> **PROBLEM TO SOLVE**: The required output is the exact sequence of lines from the line holding "discount: 10% = 469.90 -> 10% = 479.70" to the end of the records, inclusive.

> **WORKING DATA**:
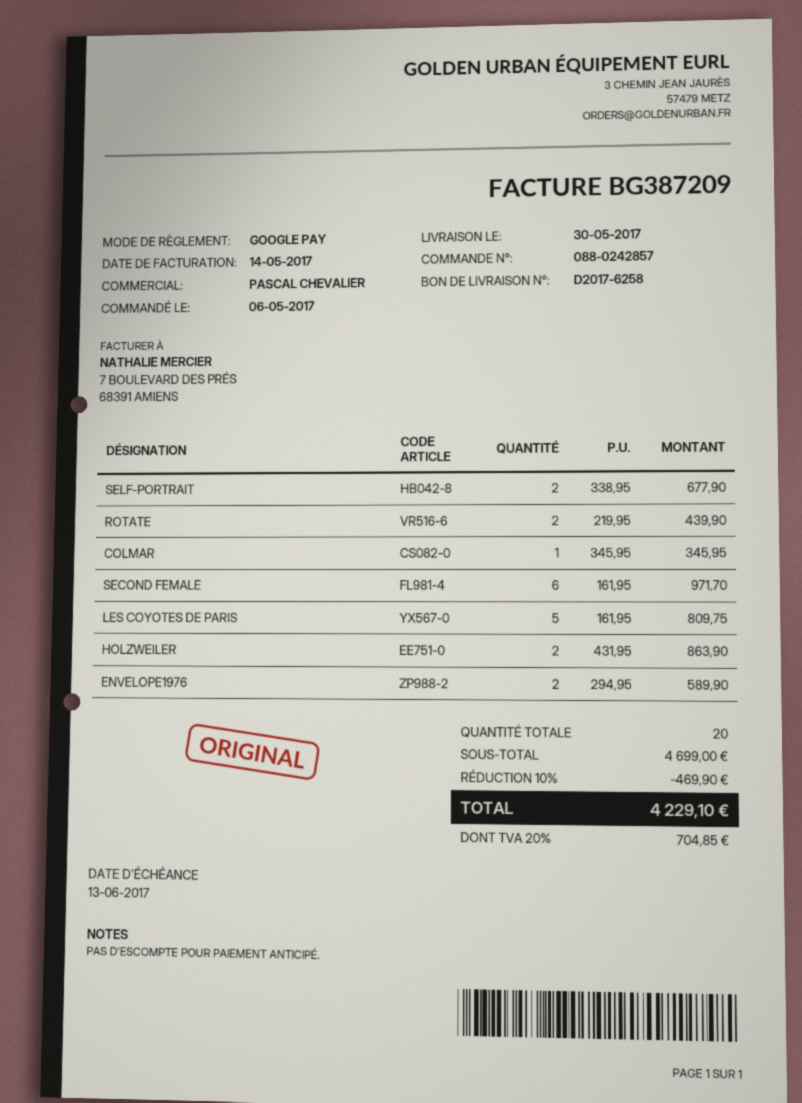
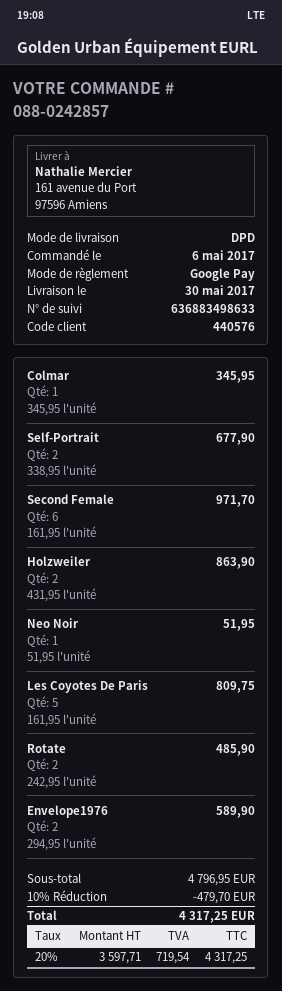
ROTATE: 2 x 219.95 = 439.90 -> 2 x 242.95 = 485.90
Neo Noir: none -> 1 x 51.95 = 51.95
subtotal: 4699.00 -> 4796.95
discount: 10% = 469.90 -> 10% = 479.70
tax: 20% = 704.85 -> 20% = 719.54
total: 4229.10 -> 4317.25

> **TASK ANSWER**:
discount: 10% = 469.90 -> 10% = 479.70
tax: 20% = 704.85 -> 20% = 719.54
total: 4229.10 -> 4317.25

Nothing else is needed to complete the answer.